- Problem to work on
Using the data below, reproduce exactly the lines from the line with "Humedad (%), 04:00: 76 -> none" to the line with "2015-01-31: 60 -> none", both included; pictures must be dropped.

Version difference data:
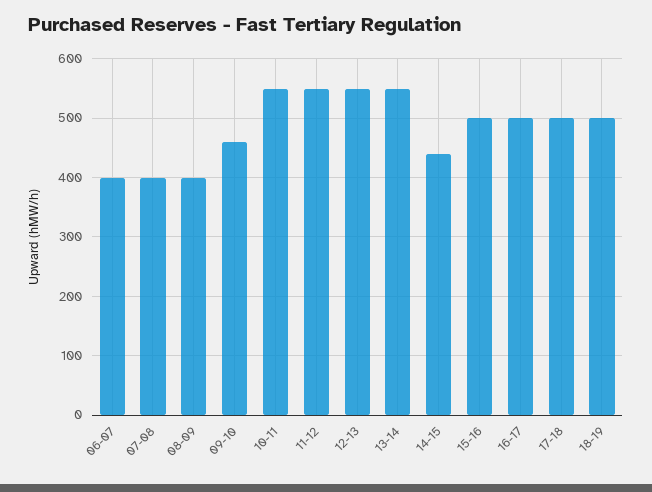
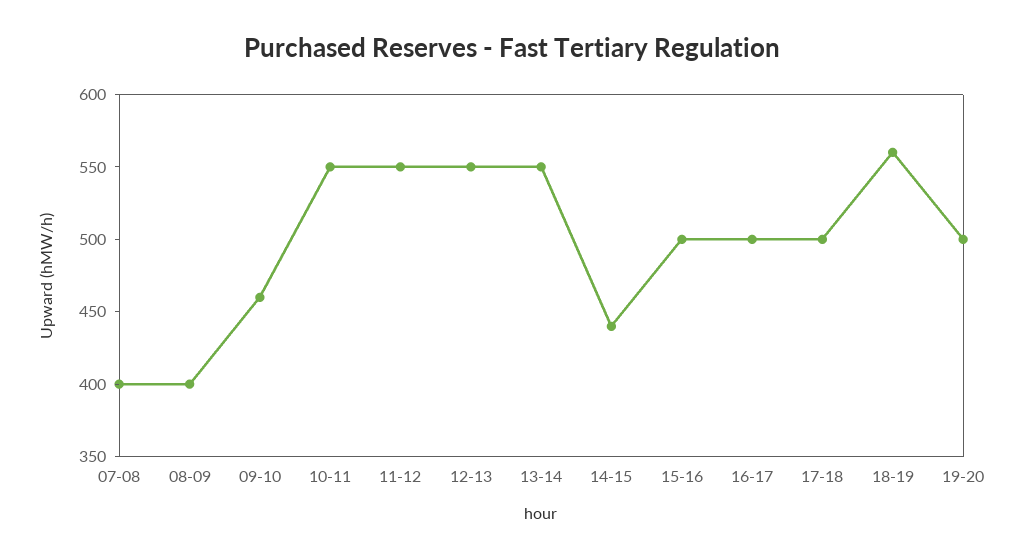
06-07: 400 -> none
18-19: 500 -> 560
19-20: none -> 500

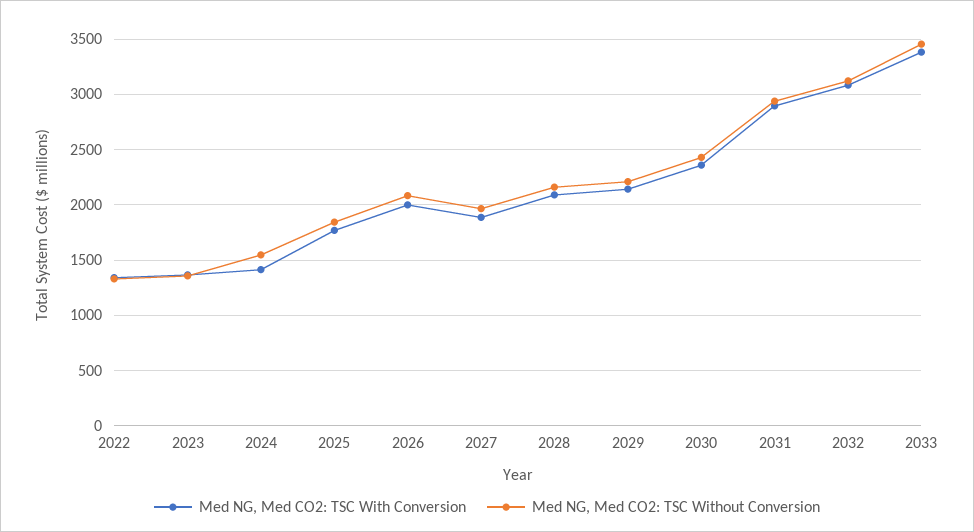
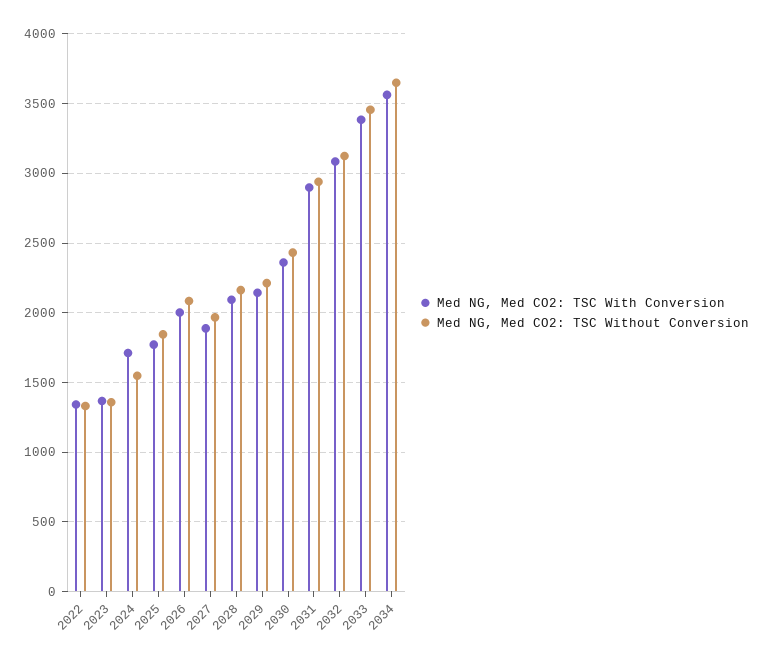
Med NG, Med CO2: TSC With Conversion, 2024: 1400 -> 1700
Med NG, Med CO2: TSC With Conversion, 2034: none -> 3550
Med NG, Med CO2: TSC Without Conversion, 2034: none -> 3650

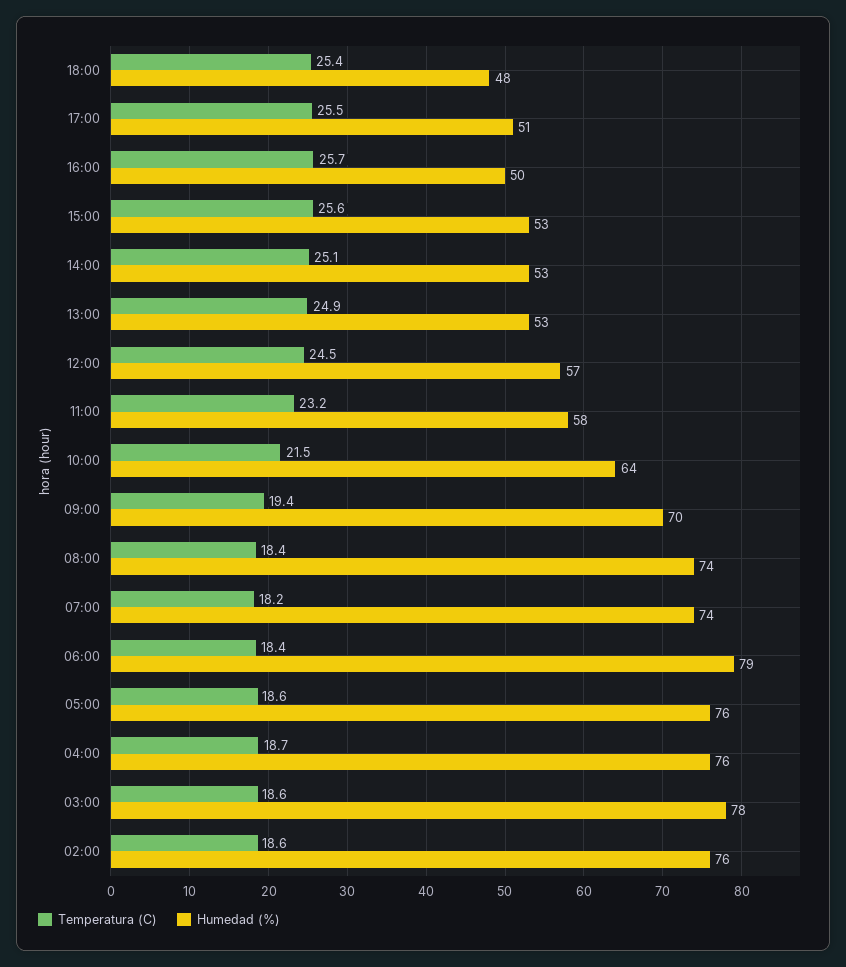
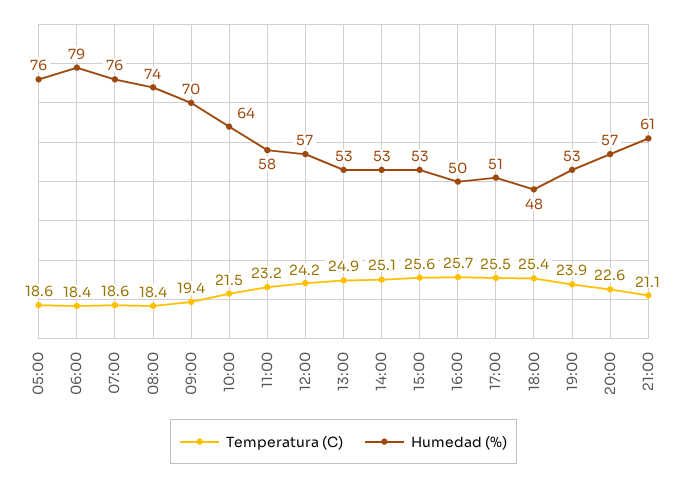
Temperatura (C), 12:00: 24.5 -> 24.2
Temperatura (C), 07:00: 18.2 -> 18.6
Humedad (%), 07:00: 74 -> 76
Temperatura (C), 04:00: 18.7 -> none
Humedad (%), 04:00: 76 -> none
Temperatura (C), 03:00: 18.6 -> none
Humedad (%), 03:00: 78 -> none
Temperatura (C), 02:00: 18.6 -> none
Humedad (%), 02:00: 76 -> none
Temperatura (C), 19:00: none -> 23.9
Humedad (%), 19:00: none -> 53
Temperatura (C), 20:00: none -> 22.6
Humedad (%), 20:00: none -> 57
Temperatura (C), 21:00: none -> 21.1
Humedad (%), 21:00: none -> 61

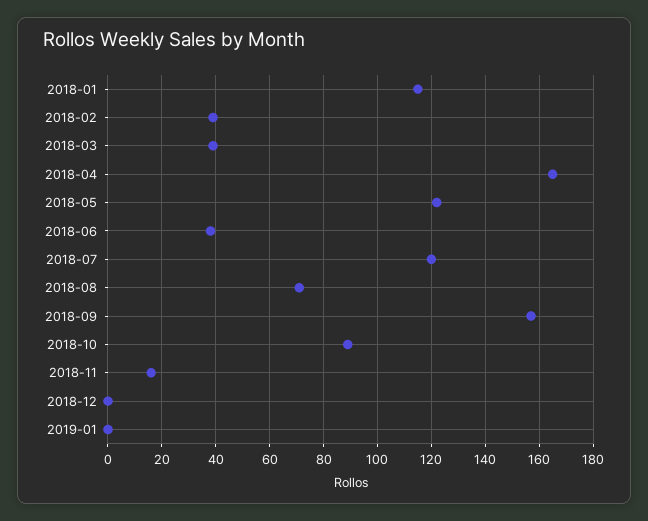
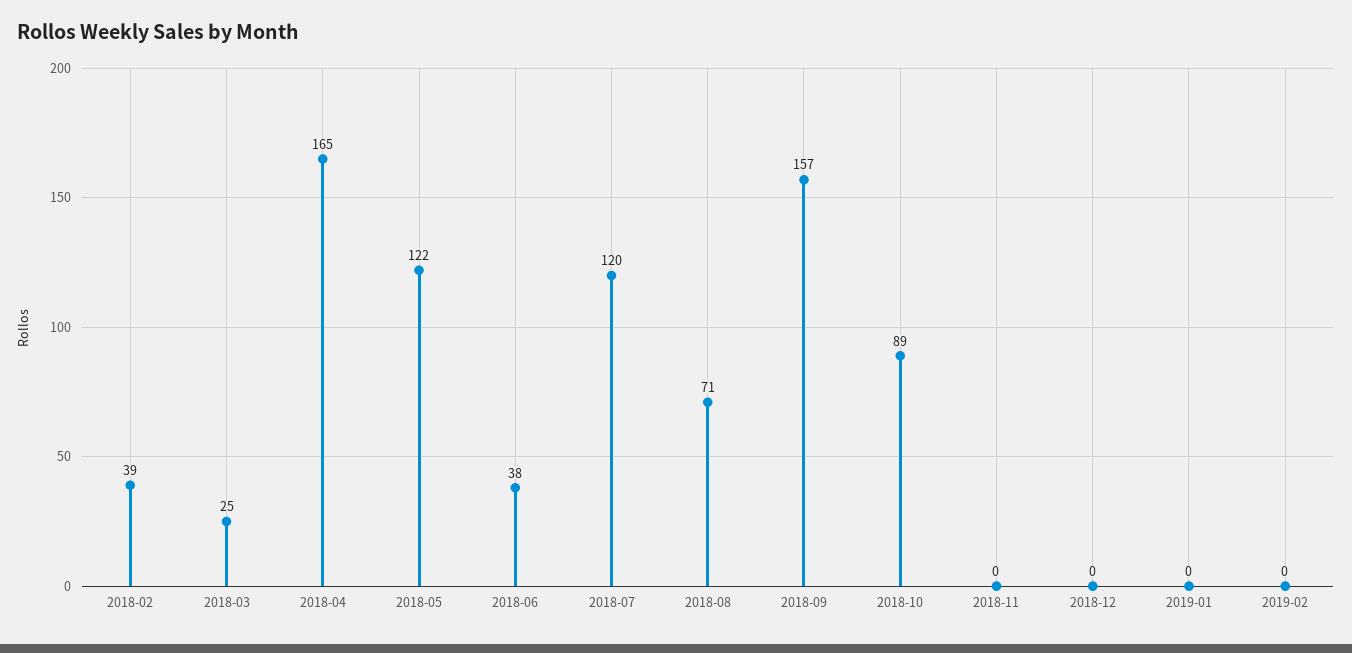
2018-01: 115 -> none
2018-03: 40 -> 25
2018-11: 15 -> 0
2019-02: none -> 0

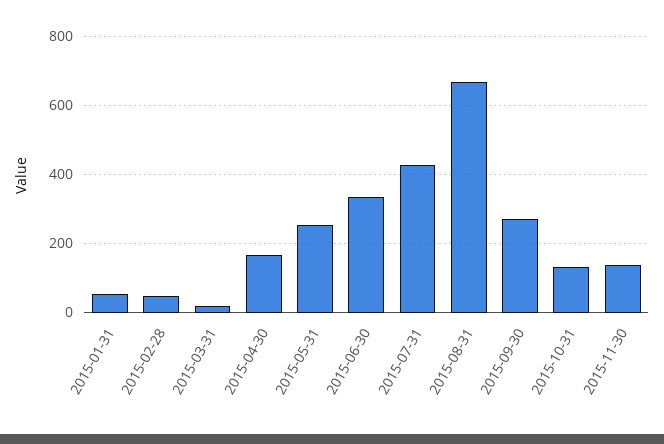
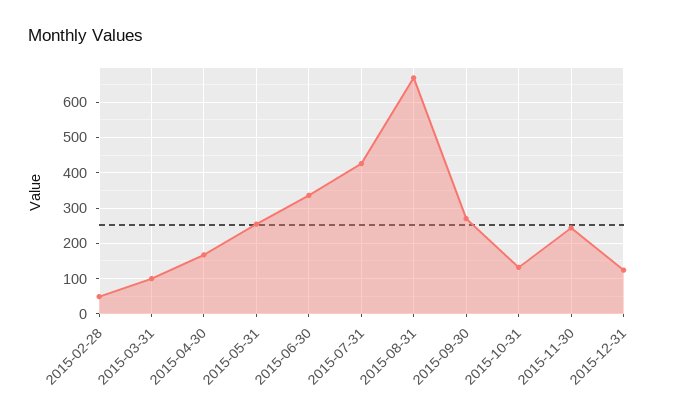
2015-01-31: 60 -> none
2015-03-31: 20 -> 100
2015-11-30: 140 -> 240
2015-12-31: none -> 120

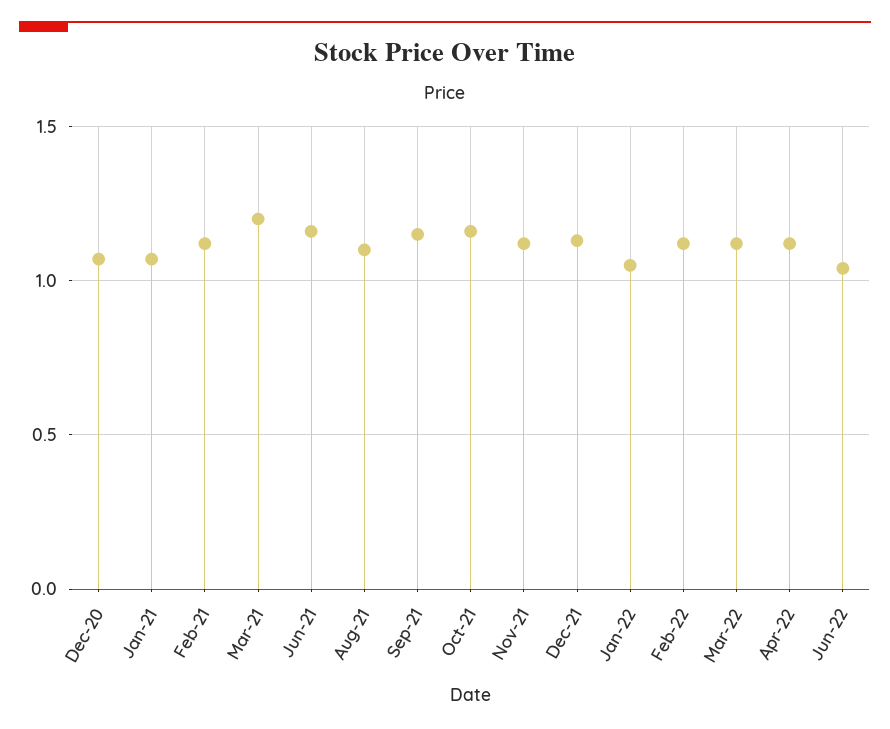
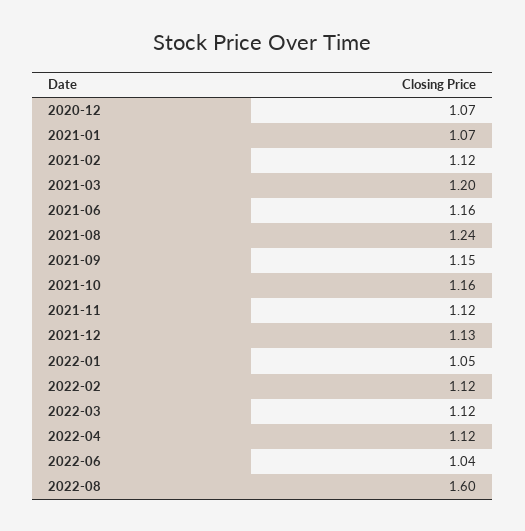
Aug-21: 1.1 -> 1.24
2022-08: none -> 1.6

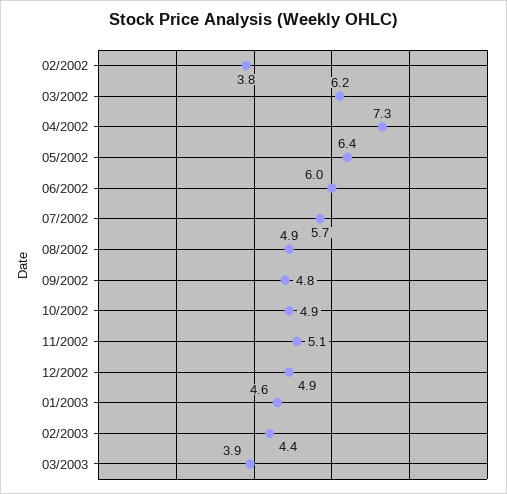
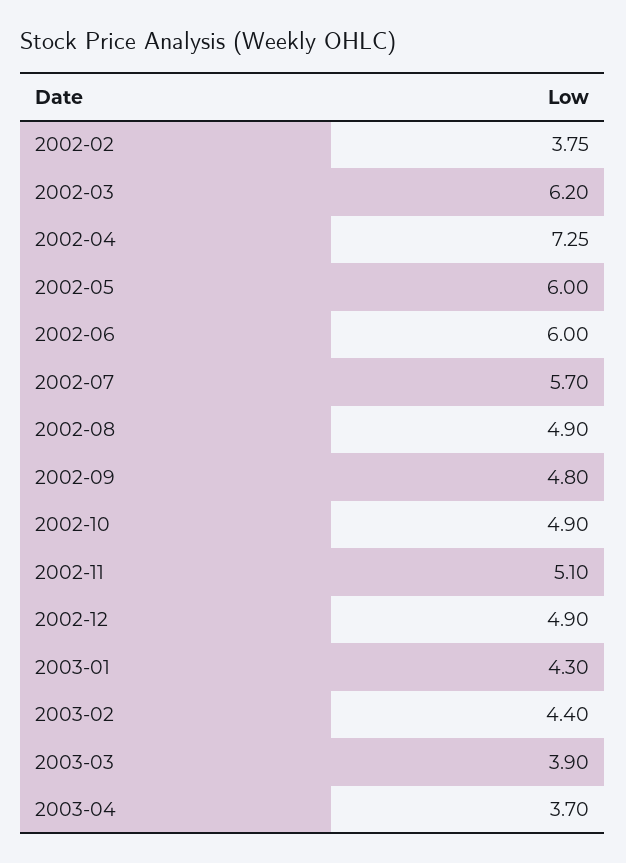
05/2002: 6.4 -> 6
01/2003: 4.6 -> 4.3
2003-04: none -> 3.7

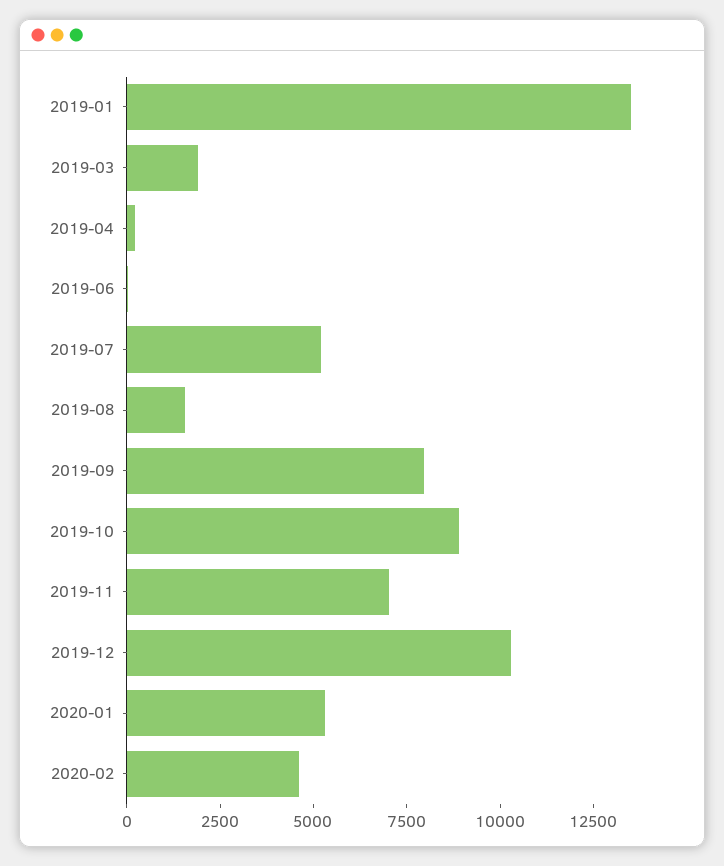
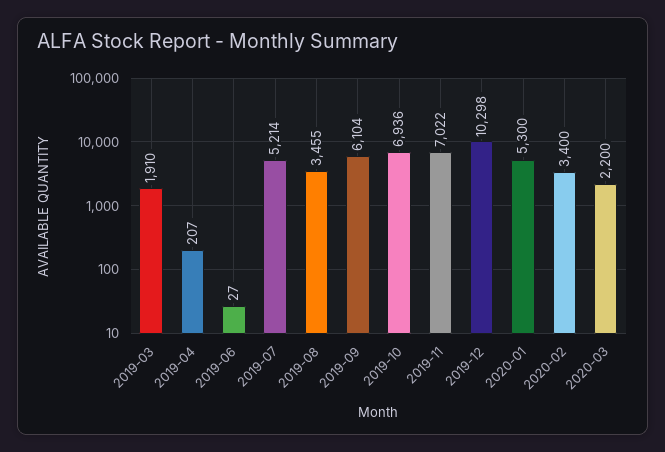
2019-01: 13500 -> none
2019-08: 1500 -> 3455
2019-09: 8000 -> 6104
2019-10: 9000 -> 6936
2020-02: 4500 -> 3400
2020-03: none -> 2200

- Result
Humedad (%), 04:00: 76 -> none
Temperatura (C), 03:00: 18.6 -> none
Humedad (%), 03:00: 78 -> none
Temperatura (C), 02:00: 18.6 -> none
Humedad (%), 02:00: 76 -> none
Temperatura (C), 19:00: none -> 23.9
Humedad (%), 19:00: none -> 53
Temperatura (C), 20:00: none -> 22.6
Humedad (%), 20:00: none -> 57
Temperatura (C), 21:00: none -> 21.1
Humedad (%), 21:00: none -> 61

2018-01: 115 -> none
2018-03: 40 -> 25
2018-11: 15 -> 0
2019-02: none -> 0

2015-01-31: 60 -> none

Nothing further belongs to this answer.